If we want to build our power in the workplace, we must make passing the PRO Act in the Senate our top priority. The PRO Act would remove many common obstacles that stand in the way of workers joining together in unions and ban some of the most commonly deployed union-busting tactics, like captive audience meetings. Once workers decide to form a union, the PRO Act would make it harder for employers to stall at the bargaining table and allow workers to engage in more powerful strikes.
For the next few weeks, we will be highlighting a portion of the PRO Act and what it would do for workers in the CWA newsletter.
The PRO Act would prevent employer interference with union elections.
Right now, the worker protections established in the National Labor Relations Act (NLRA) are totally inadequate. These laws were originally designed to ensure that workers can exercise their rights to organize unions and bargain collectively with their employer, but many of the coercive tactics that employers use to discourage workers from joining a union are still technically legal.
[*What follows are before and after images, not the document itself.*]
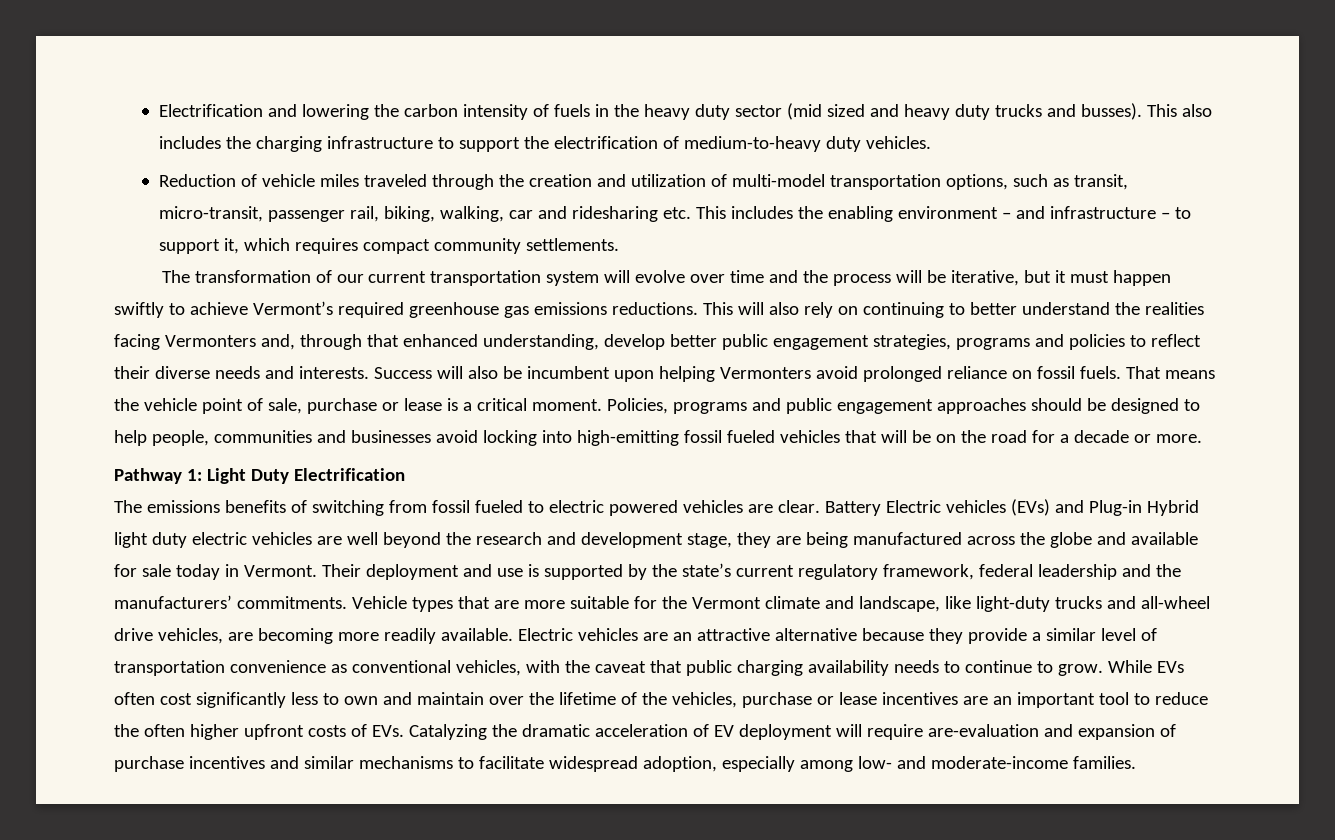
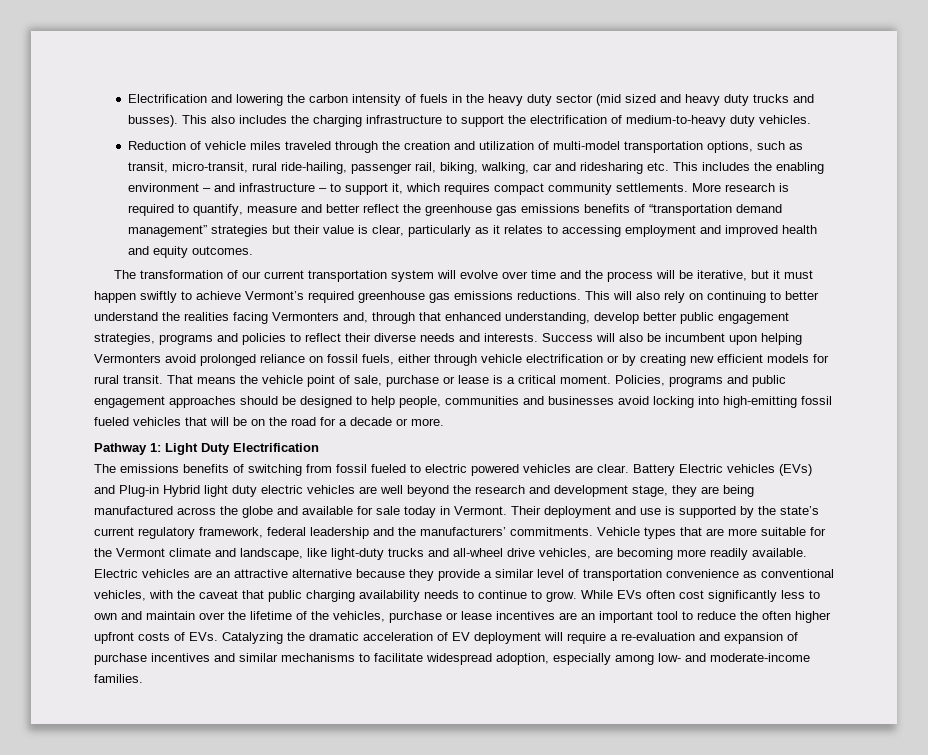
- Reduction of vehicle miles traveled through the creation and utilization of multi-model transportation options, such as transit, micro-transit, passenger rail, biking, walking, car and ridesharing etc. This includes the enabling environment – and infrastructure – to support it, which requires compact community settlements.
+ Reduction of vehicle miles traveled through the creation and utilization of multi-model transportation options, such as transit, micro-transit, rural ride-hailing, passenger rail, biking, walking, car and ridesharing etc. This includes the enabling environment – and infrastructure – to support it, which requires compact community settlements. More research is required to quantify, measure and better reflect the greenhouse gas emissions benefits of “transportation demand management” strategies but their value is clear, particularly as it relates to accessing employment and improved health and equity outcomes.
- Success will also be incumbent upon helping Vermonters avoid prolonged reliance on fossil fuels.
+ Success will also be incumbent upon helping Vermonters avoid prolonged reliance on fossil fuels, either through vehicle electrification or by creating new efficient models for rural transit.
- While EVs often cost significantly less to own and maintain over the lifetime of the vehicles, purchase or lease incentives are an important tool to reduce the often higher upfront costs of EVs. Catalyzing the dramatic acceleration of EV deployment will require are-evaluation and expansion of purchase incentives and similar mechanisms to facilitate widespread adoption, especially among low- and moderate-income families.
+ While EVs often cost significantly less to own and maintain over the lifetime of the vehicles, purchase or lease incentives are an important tool to reduce the often higher upfront costs of EVs. Catalyzing the dramatic acceleration of EV deployment will require a re-evaluation and expansion of purchase incentives and similar mechanisms to facilitate widespread adoption, especially among low- and moderate-income families.

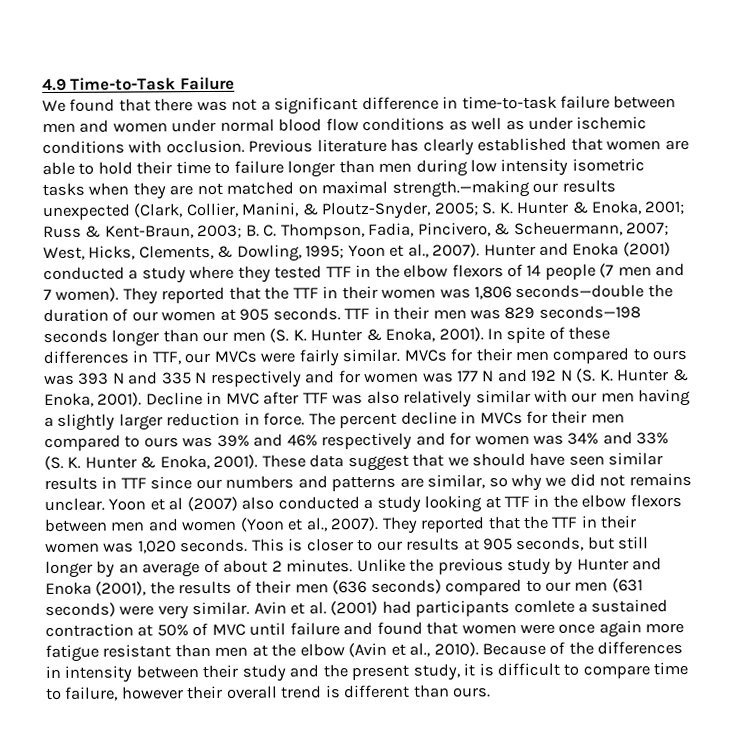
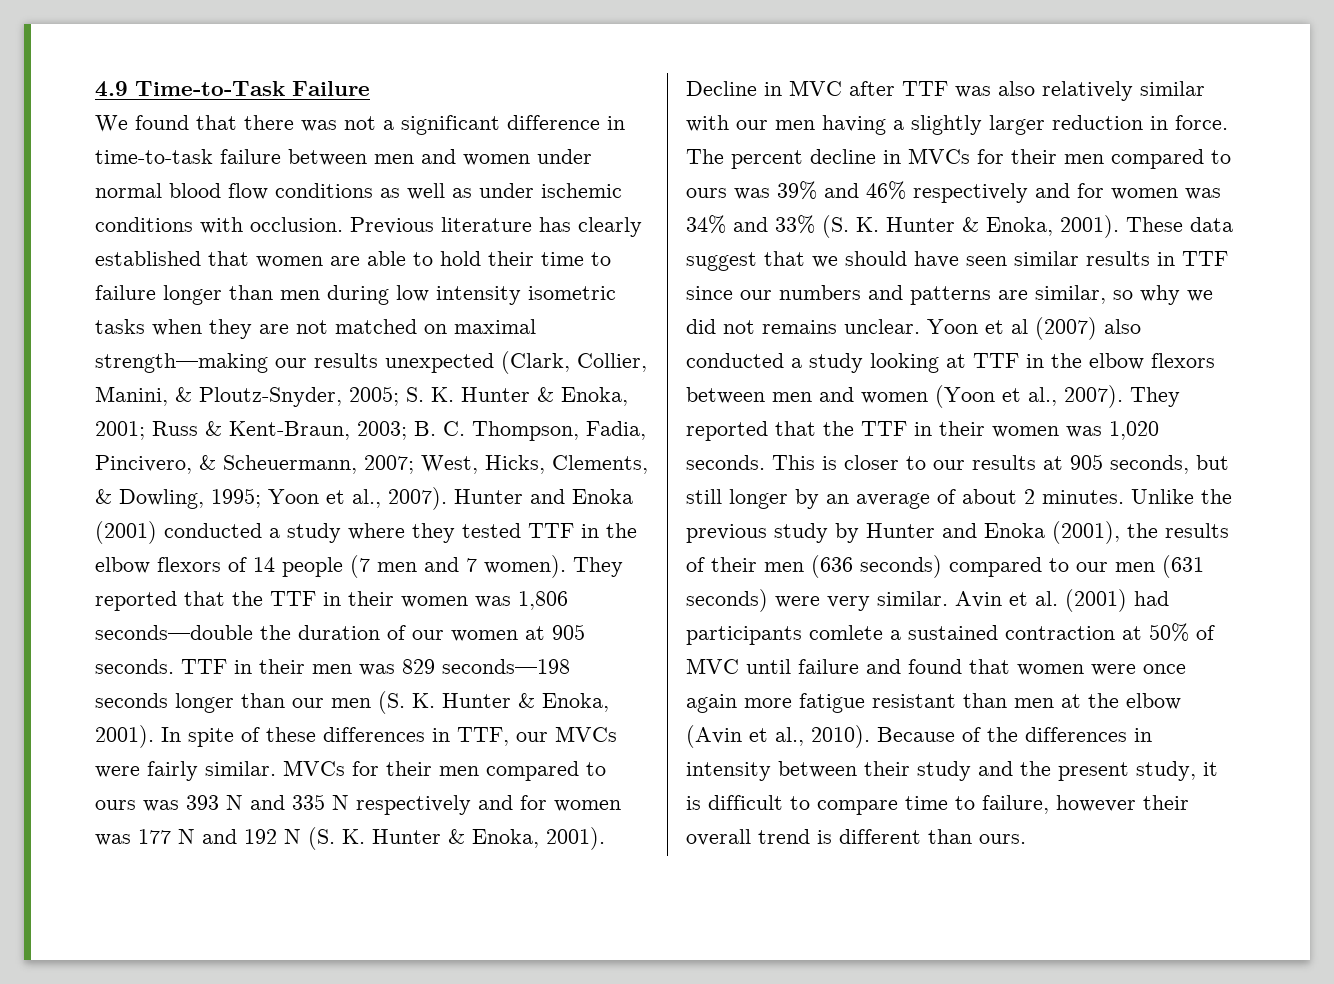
- Previous literature has clearly established that women are able to hold their time to failure longer than men during low intensity isometric tasks when they are not matched on maximal strength.—making our results unexpected (Clark, Collier, Manini, & Ploutz-Snyder, 2005;
+ Previous literature has clearly established that women are able to hold their time to failure longer than men during low intensity isometric tasks when they are not matched on maximal strength—making our results unexpected (Clark, Collier, Manini, & Ploutz-Snyder, 2005;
When workers decide to organize, companies often hold "captive audience" meetings, forcing workers to attend hours-long meetings to be berated and intimidated by management. Employers use these meetings as an opportunity to present misleading anti-union propaganda to pressure workers to vote against the union. Under current law, employees who refuse to attend captive audience meetings can be fired by their employers.
The PRO Act would address this issue by updating the NLRA to prohibit employers from requiring their employees to attend "captive audience" meetings or participate in anti-union activities. The bill would also give the National Labor Relations Board (NLRB) the power to set union election procedures, which would stop employers from being able to rig these procedures and set up organizing efforts to fail.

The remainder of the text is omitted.